These are the problems that faced a generation of children back in the '70s and '80s. Some call us the Greatest Generation. I am inclined to believe them.

Tuesday, April 23, 2013

I Have Become the Worst Thing in Showbusiness. I Have Become a Ham.

Mid '90s: It's about 2 AM and I'm walking home from a sophisticated social engagement. It's a nice fall morning, and I'm slightly drunk, doing what will later be termed my "gay walk," which is sort of a lumbering, shuffling, pigeon-toed Frankenstein gait that comes out when I get drunk or really sleepy or tired of wandering through fabric stores.

Even though it's easy enough to get a ride home, it's always nice to sneak out alone from a party or show and walk home alone through the cool night air with my ears ringing, my head spinning, thinking up ideas and plans, feeling alive and young and at one with the universe, thinking that I've found exactly the place I need to be at, here in Gainesville, Florida.

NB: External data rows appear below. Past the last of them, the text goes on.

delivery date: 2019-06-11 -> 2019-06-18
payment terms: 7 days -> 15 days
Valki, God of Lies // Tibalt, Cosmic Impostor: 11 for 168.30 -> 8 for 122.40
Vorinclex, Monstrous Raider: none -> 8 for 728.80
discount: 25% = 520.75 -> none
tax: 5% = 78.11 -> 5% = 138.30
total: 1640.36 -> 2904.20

I'm shuffling down the sidewalk a few blocks from my house. I'm thinking of a Radon or Spoke song and kicking stuff out of my way. "Out of my way, trash! I'm walking here! Out of my way, stupid can! Look at that big piece of burnt driftwood in the sidewalk. I'm gonna kick the hell out of you, just for being in my way, and because I'm young and drunk."

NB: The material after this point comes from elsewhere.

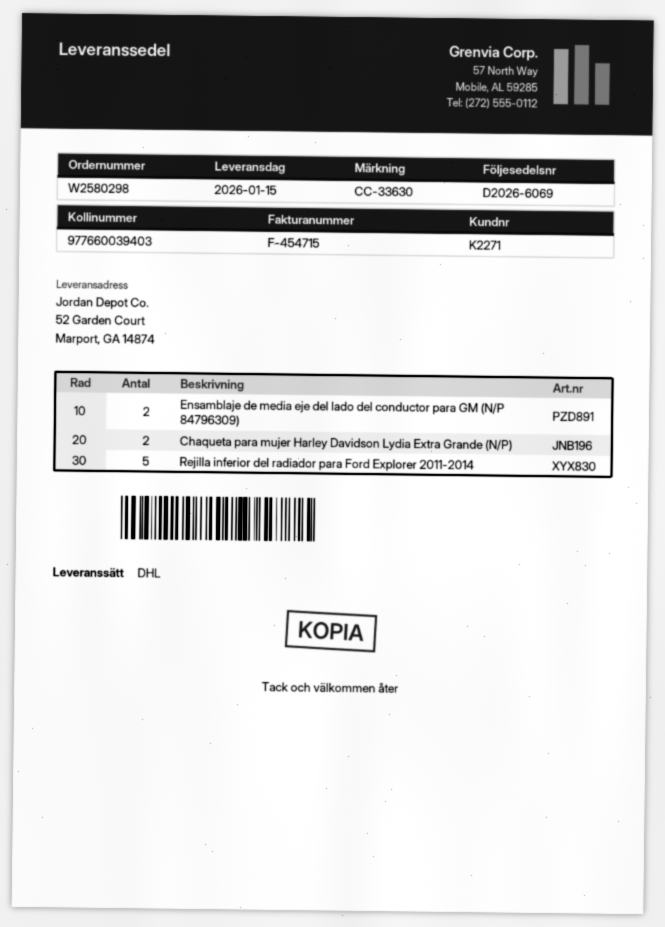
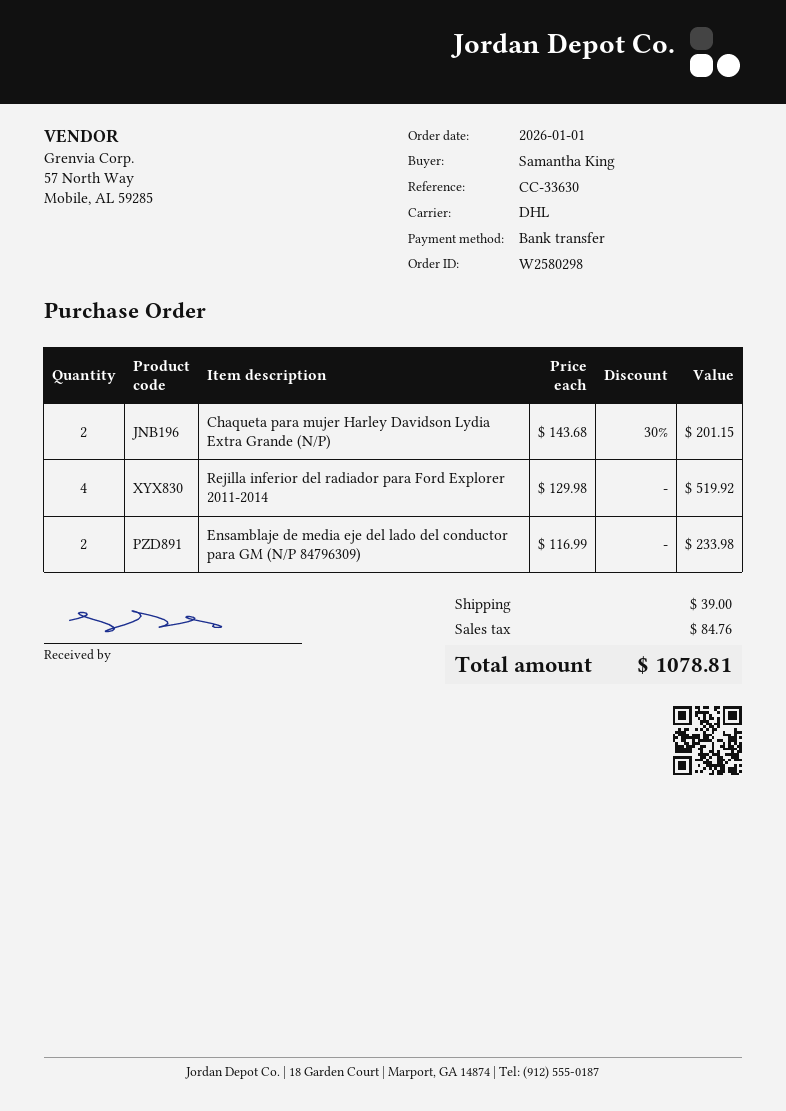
Rejilla inferior del radiador para Ford Explorer 2011-2014: 5 -> 4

I connect with pretty good force, but the driftwood doesn't fly away. Instead, making a gross "thunk" sound. Hey, this isn't driftwood at all. And, come to think of it, why would there be driftwood in the middle of a sidewalk in Gainesville, miles from the ocean? Oh, this driftwood has teeth.

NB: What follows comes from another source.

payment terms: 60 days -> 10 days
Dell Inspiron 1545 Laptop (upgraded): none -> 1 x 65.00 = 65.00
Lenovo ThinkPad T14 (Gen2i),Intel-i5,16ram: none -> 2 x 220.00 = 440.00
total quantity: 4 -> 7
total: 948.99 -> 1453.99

Holy crap, that was a burnt pig head.

I look at it, all black and burnt. I'm pretty sure it starts crying at me. I'm sort of grossed out, but also bewildered. Why would there be a burnt pig head in the middle of the sidewalk?

Early '00s: I spend early Christmas Day morning in my in-law's guest bathroom reenacting Evil Dead 2, at least the parts that deal with fluids exploding out of a sweaty, sleepy body. "It was the ham," I think. "That evil, evil ham."

The ham had been sitting out for a while the night before, and I thought that it should have been refrigerated. Guess I was right, but winning doesn't feel so good.

So if you invite me to your house and serve ham, I'll eat the leathery, salty, inferior-to-turkey meat. But I'll be thinking of sad burnt pig's heads and terrible Christmases.

Tuesday, April 9, 2013

Better Homes and Gardens

I spent a lot of time dreaming about my future house. Before falling asleep, or during long rides in the car, I'd fantasize about all the different rooms and passageways the adult me was going to enjoy.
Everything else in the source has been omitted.